DESCRIPTION OF THE TASK:
Using the listing that follows, return every line with the word "items".

EXTRACTED RECORDS:
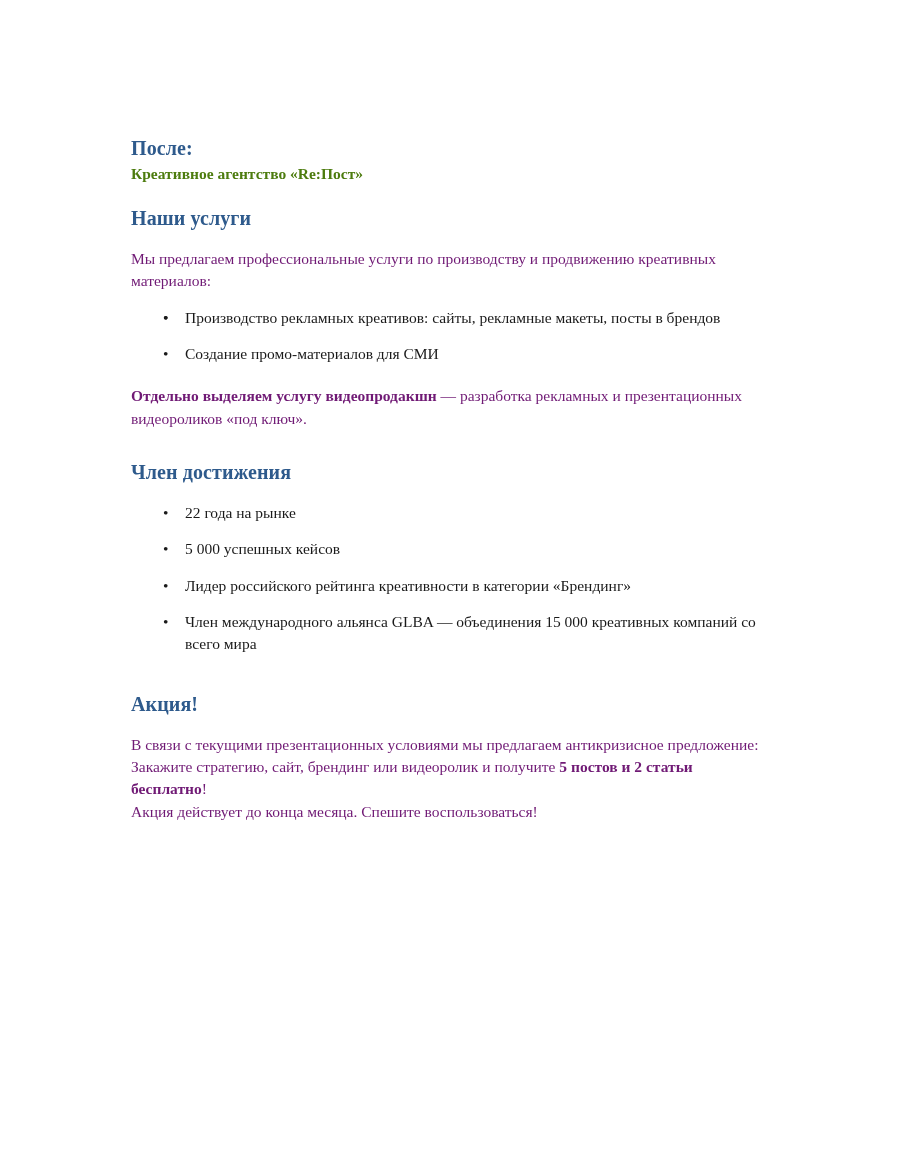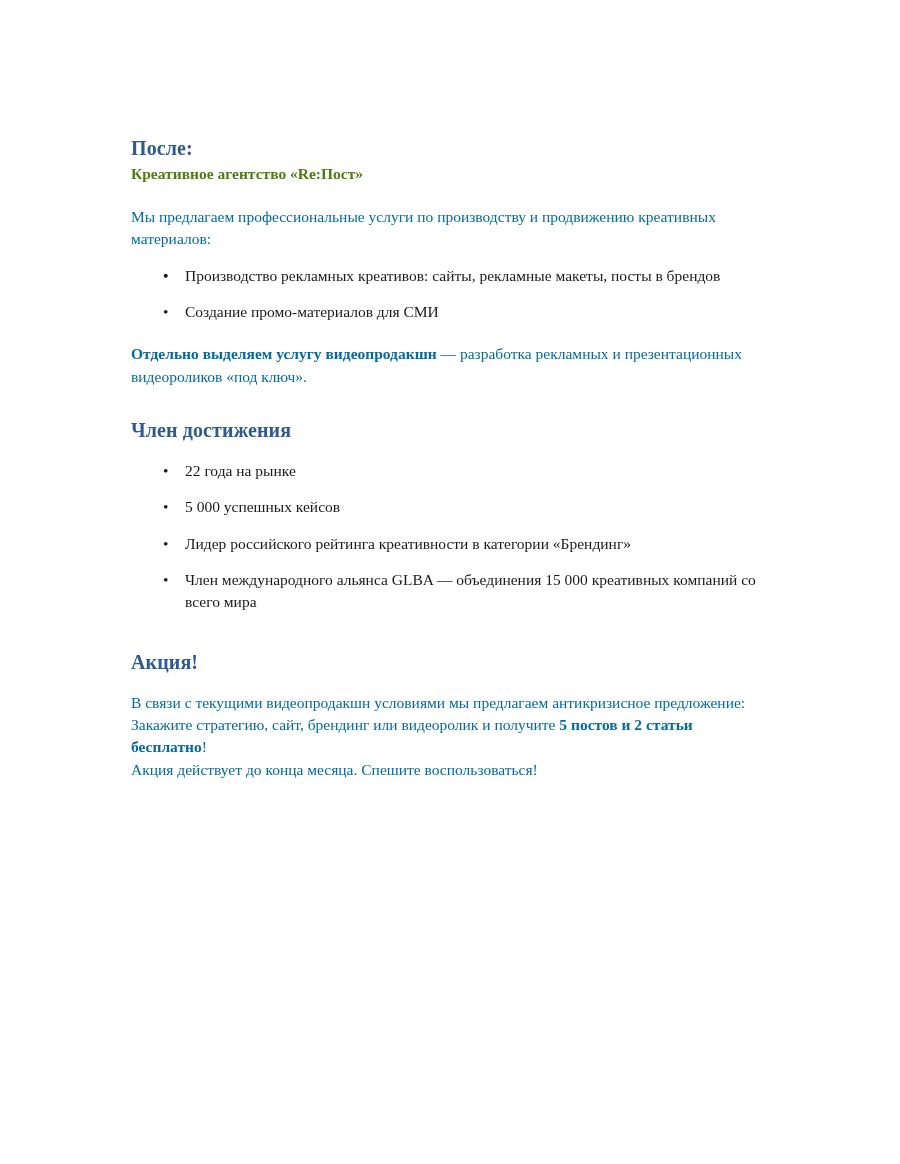--- a/index.html
+++ b/index.html
@@ -55,21 +55,21 @@
     line-height: 1.25;
     margin: 0 0 17px 0;
     letter-spacing: 0.1px;
   }
 
   
   p.body {
     font-size: 15.5px;
     line-height: 1.44;
     margin: 0 0 14px 0;
-    color: #0369a1;
+    color: #701a75;
     text-align: left;
   }
   p.body.tight {
     margin-bottom: 0;
   }
   .b { font-weight: bold; }
 
   
   ul.bullets {
     list-style: none;
@@ -103,20 +103,21 @@
 </style>
 </head>
 <body>
 
 <div class="page">
   <div class="content">
 
     <h1 class="h-title">После:</h1>
     <div class="h-sub">Креативное агентство «Re:Пост»</div>
 
+    <h2 class="h-section">Наши услуги</h2>
     <p class="body">Мы предлагаем профессиональные услуги по производству и продвижению креативных материалов:</p>
 
     <ul class="bullets">
       <li>
         <span class="bullet-dot">•</span>
       </li>
       <li>
         <span class="bullet-dot">•</span>
         <span class="li-text">Производство рекламных креативов: сайты, рекламные макеты, посты в брендов</span>
       </li>
@@ -150,18 +151,18 @@
       <li>
         <span class="bullet-dot">•</span>
         <span class="li-text">Член международного альянса GLBA — объединения 15 000 креативных компаний со всего мира</span>
       </li>
     </ul>
 
     <div class="block-gap-24"></div>
 
     <h2 class="h-section">Акция!</h2>
 
-    <p class="body tight">В связи с текущими видеопродакшн условиями мы предлагаем антикризисное предложение:</p>
+    <p class="body tight">В связи с текущими презентационных условиями мы предлагаем антикризисное предложение:</p>
     <p class="body tight"><span>Закажите стратегию, сайт, брендинг или видеоролик и получите </span><span class="b">5 постов и 2 статьи бесплатно</span><span>!</span></p>
     <p class="body tight">Акция действует до конца месяца. Спешите воспользоваться!</p>
 
   </div>
 </div>
 
 </body></html>

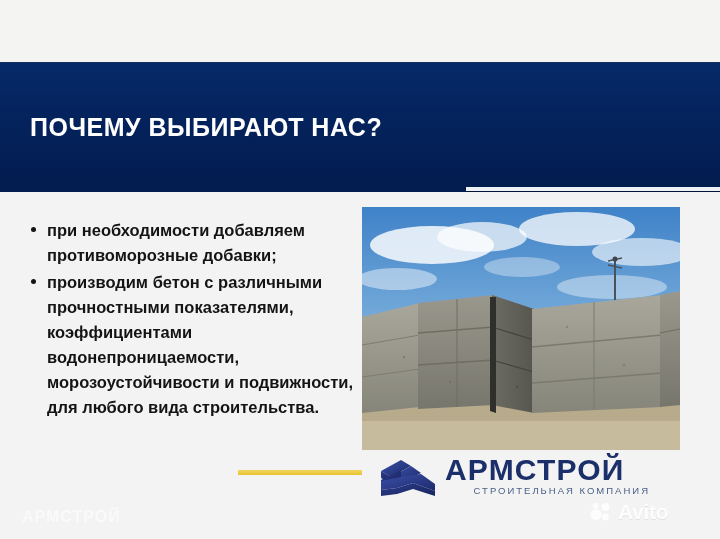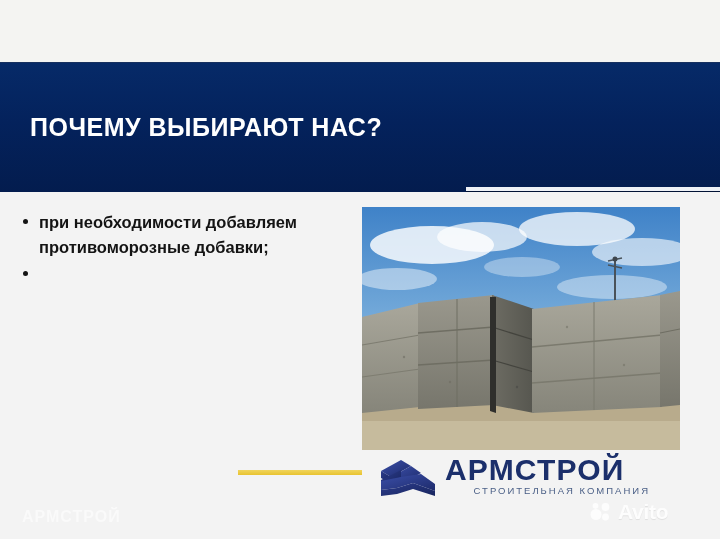--- a/index.html
+++ b/index.html
@@ -63,21 +63,21 @@
     width: 720px; height: 347px;
     background: #f3f3f3;
   }
 
   
   .bullet-list {
     position: absolute;
     left: 18px;
     top: 18px;
     width: 340px;
-    margin: 0;
+    margin: 8px;
     padding: 0;
     list-style: none;
   }
   .bullet-item {
     position: relative;
     padding-left: 21px;
     margin-bottom: 2px;
     font-size: 16.5px;
     line-height: 25px;
     font-weight: bold;
@@ -202,20 +202,21 @@
 
   <div class="body-area">
 
     <ul class="bullet-list">
       <li class="bullet-item">
         <span class="bullet-dot"></span>
         <span>при необходимости добавляем противоморозные добавки;</span>
       </li>
       <li class="bullet-item">
         <span class="bullet-dot"></span>
+        <span>производим бетон с различными прочностными показателями, коэффициентами водонепроницаемости, морозоустойчивости и подвижности, для любого вида строительства.</span>
       </li>
     </ul>
 
     <div class="photo">
       <svg width="318" height="243" viewBox="0 0 318 243">
         <defs>
           <linearGradient id="skyGrad" x1="0" y1="0" x2="0" y2="1">
             <stop offset="0%" stop-color="#3f82c8"></stop>
             <stop offset="55%" stop-color="#7fb2dd"></stop>
             <stop offset="100%" stop-color="#c3d6e4"></stop>

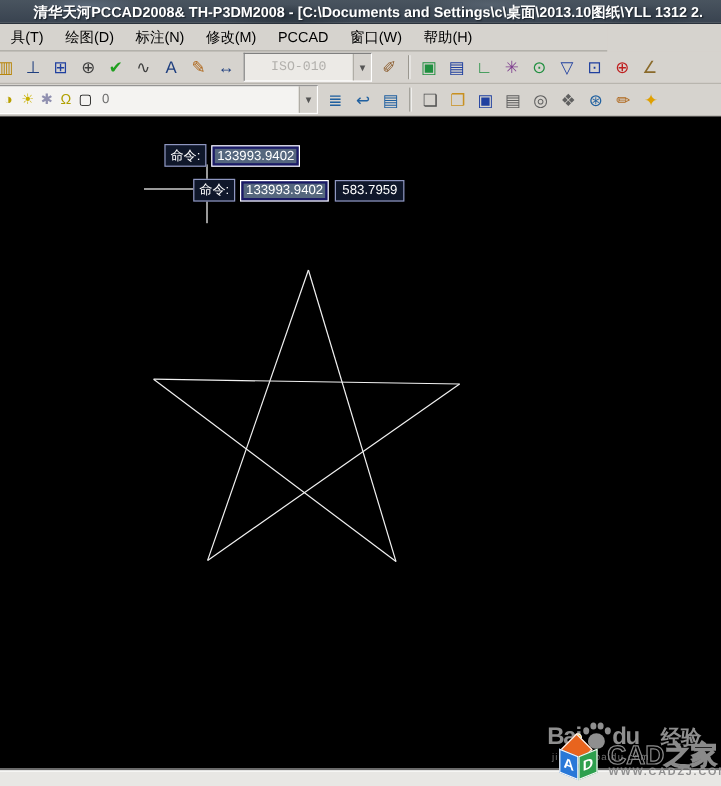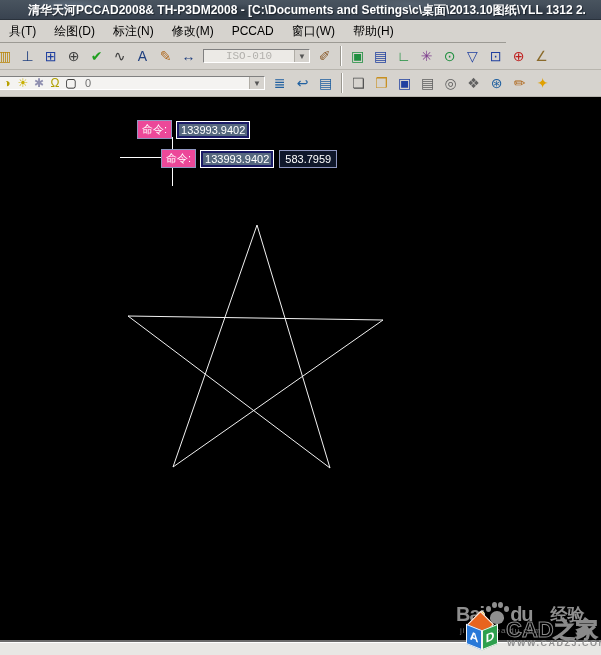--- a/index.html
+++ b/index.html
@@ -41,21 +41,21 @@
   .tb-icon {
     width:21px; height:21px; display:inline-flex; align-items:center; justify-content:center;
     font-size:14px; line-height:21px; margin:0 1px; border:1px solid transparent;
     cursor:default; flex:0 0 auto;
   }
   .tb-sep {
     width:2px; height:20px; margin:0 4px; flex:0 0 auto;
     border-left:1px solid #9a978f; border-right:1px solid #ffffff;
   }
   .combo {
-    display:inline-flex; align-items:stretch; height:14px; flex:0 0 auto;
+    display:inline-flex; align-items:stretch; height:24px; flex:0 0 auto;
     border:1px solid; border-color:#808080 #ffffff #ffffff #808080;
     background:#eceae6; margin:0 3px;
   }
   .combo .combo-field {
     display:flex; align-items:center; font-size:11px; overflow:hidden;
     white-space:nowrap;
   }
   .combo .combo-btn {
     width:15px; background:#d6d3ce; border-left:1px solid #b0ada6;
     display:flex; align-items:center; justify-content:center;
@@ -76,21 +76,21 @@
   }
   #star-svg { position:absolute; top:0; left:0; width:601px; height:545px; }
   .ch-line { position:absolute; background:#ffffff; }
   #crosshair-v { width:1px; }
   #crosshair-h { height:1px; }
   
   .cmd-tip { position:absolute; display:flex; align-items:center; font-size:11px; }
   #cmd-tip-1 { left:137px; top:23px; }
   #cmd-tip-2 { left:161px; top:52px; }
   .cmd-label {
-    background:#ec4899; border:1px solid #8f97c0; color:#ffffff;
+    background:#0f172a; border:1px solid #8f97c0; color:#ffffff;
     padding:1px 4px; margin-right:4px; white-space:nowrap;
   }
   .cmd-value-sel {
     border:1px solid #ffffff; background:#1a1a66; padding:2px; margin-right:5px;
   }
   .cmd-value-sel span {
     background:#55677e; color:#ffffff; padding:0 2px; white-space:nowrap;
   }
   .cmd-value {
     background:#0f172a; border:1px solid #8f97c0; color:#ffffff;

REPLY:
     width:21px; height:21px; display:inline-flex; align-items:center; justify-content:center;
-    display:inline-flex; align-items:stretch; height:14px; flex:0 0 auto;
+    display:inline-flex; align-items:stretch; height:24px; flex:0 0 auto;
     display:flex; align-items:center; font-size:11px; overflow:hidden;
     display:flex; align-items:center; justify-content:center;
   .cmd-tip { position:absolute; display:flex; align-items:center; font-size:11px; }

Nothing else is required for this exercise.